Impacted customer data was “primarily limited” to common business contact information such as names, business email addresses, phone numbers and regional/location references, the company said.

“Additionally, we can confirm definitively that unauthorized access was limited to our Salesforce data and no access to the Tanium platform or any other internal systems or resources took place,” the vendor said.

Zscaler

In an Aug. 30 advisory, Zscaler disclosed that “unauthorized actors gained access to Salesloft Drift credentials of its customers including Zscaler” in connection with the campaign.

The breach “allowed limited access to some Zscaler Salesforce information,” according to Zscaler. However, the compromise was restricted to “commonly available business contact details” such as names, email addresses, phone numbers and location details, the company said.

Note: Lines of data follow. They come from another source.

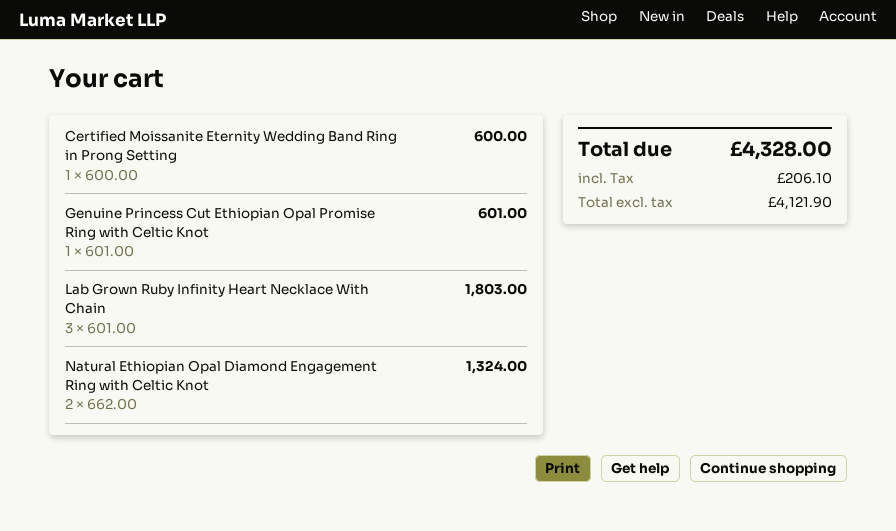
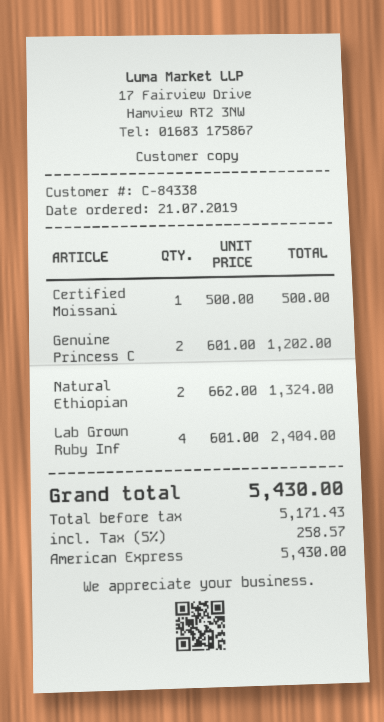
Certified Moissanite Eternity Wedding Band Ring in Prong Setting: 1 x 600.00 = 600.00 -> 1 x 500.00 = 500.00
Genuine Princess Cut Ethiopian Opal Promise Ring with Celtic Knot: 1 x 601.00 = 601.00 -> 2 x 601.00 = 1202.00
Lab Grown Ruby Infinity Heart Necklace With Chain: 3 x 601.00 = 1803.00 -> 4 x 601.00 = 2404.00
net: 4121.90 -> 5171.43
tax: 206.10 -> 258.57
total: 4328.00 -> 5430.00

“The scope of the incident is confined to Salesforce and does not involve access to any of Zscaler's products, services or underlying systems and infrastructure,” Zscaler said in its advisory.

SpyCloud

Identity threat protection vendor SpyCloud disclosed Monday it had been “notified of a security incident involving a third-party application that potentially resulted in unauthorized access to data from Salesforce.”

Based on its investigation, “the elements we believe were accessed are standard customer relationship management fields in Salesforce. Consumer data is not believed to have been accessed,” the company said.

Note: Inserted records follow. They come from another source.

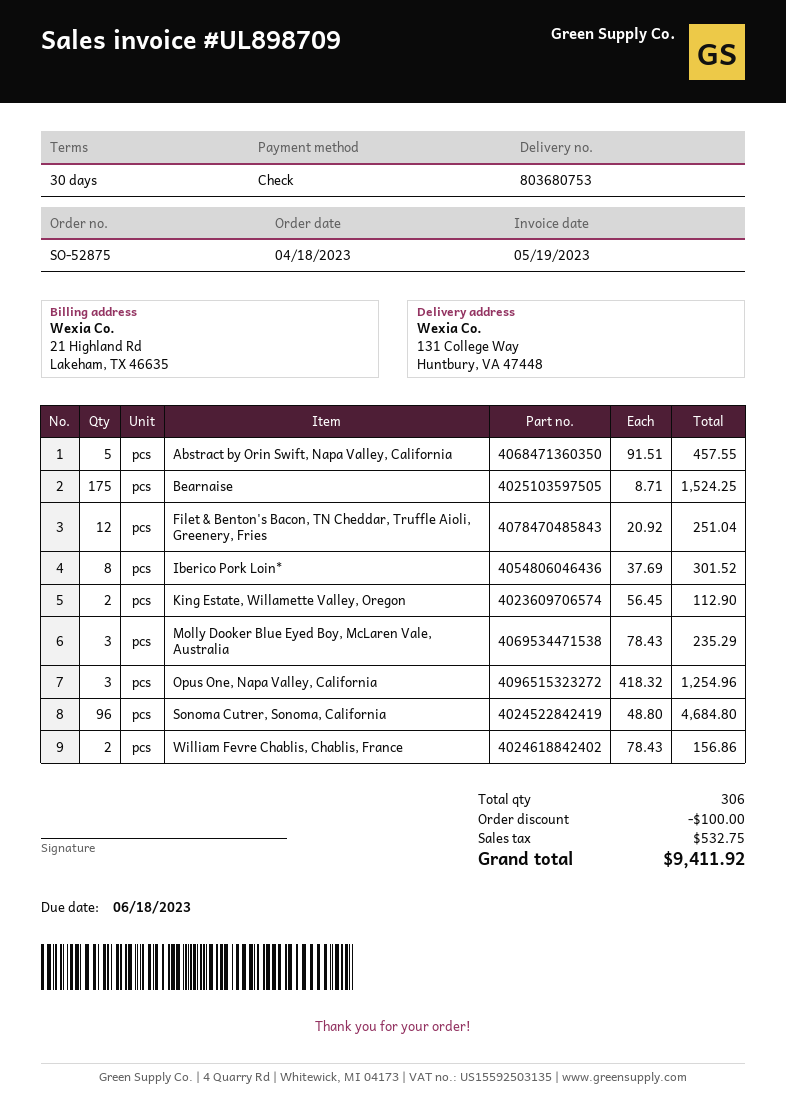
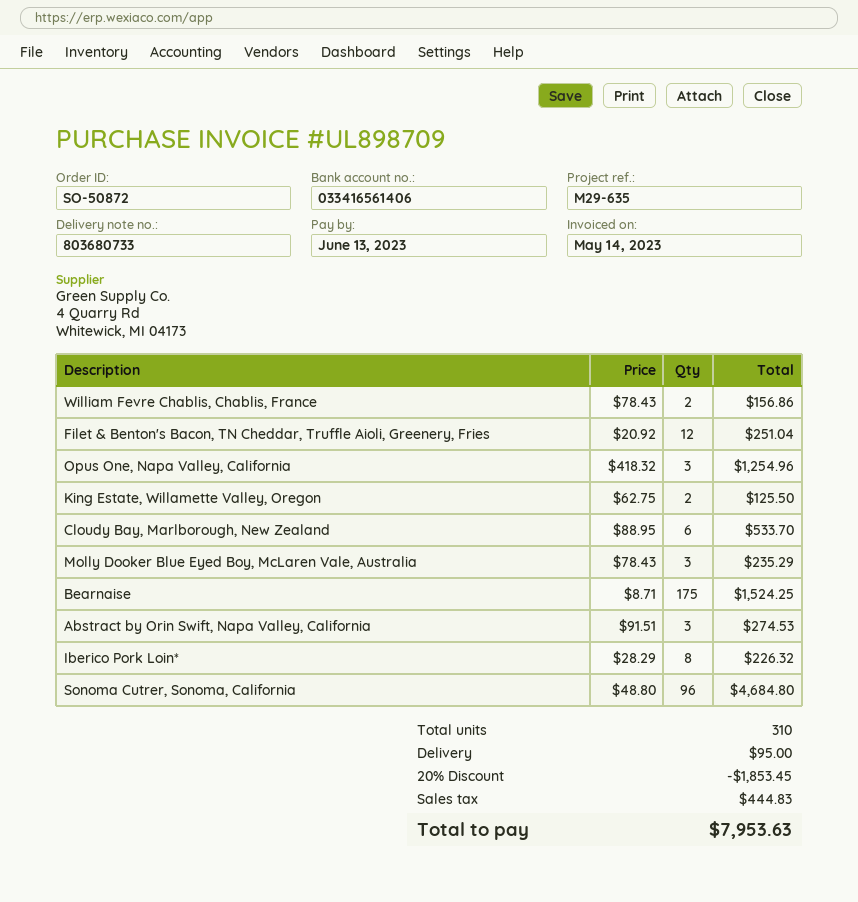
order number: SO-52875 -> SO-50872
delivery note number: 803680753 -> 803680733
invoice date: 2023-05-19 -> 2023-05-14
due date: 2023-06-18 -> 2023-06-13
Abstract by Orin Swift, Napa Valley, California: 5 x 91.51 = 457.55 -> 3 x 91.51 = 274.53
Iberico Pork Loin*: 8 x 37.69 = 301.52 -> 8 x 28.29 = 226.32
King Estate, Willamette Valley, Oregon: 2 x 56.45 = 112.90 -> 2 x 62.75 = 125.50
Cloudy Bay, Marlborough, New Zealand: none -> 6 x 88.95 = 533.70
total quantity: 306 -> 310
discount: 100.00 -> 1853.45
shipping: none -> 95.00
tax: 532.75 -> 444.83
total: 9411.92 -> 7953.63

“Working with other security researchers, we believe hundreds of other Salesloft customers have been impacted,” SpyCloud added.

Palo Alto Networks

Palo Alto Networks posted an advisory Tuesday confirming that it was among the victims of the Salesloft Drift attacks.

Impacted data “includes mostly business contact information, internal sales account and basic case data related to our customers,” the company said in the advisory.

In a statement provided to CRN, Palo Alto Networks noted that it was “one of hundreds of customers impacted by the widespread supply chain attack” targeting Salesloft Drift.

“Our Unit 42 investigation confirms that this situation did not affect any Palo Alto Networks products, systems, or services,” the company said in the statement.

Cloudflare

Cloudflare disclosed Tuesday that customer support data may have been compromised in the widespread attacks targeting Salesloft Drift.

“Most of [the compromised] information is customer contact information and basic support case data, but some customer support interactions may reveal information about a customer’s configuration and could contain sensitive information like access tokens,” Cloudflare said in a post.

“Given that Salesforce support case data contains the contents of support tickets with Cloudflare, any information that a customer may have shared with Cloudflare in our support system—including logs, tokens or passwords—should be considered compromised, and we strongly urge you to rotate any credentials that you may have shared with us through this channel,” the post said.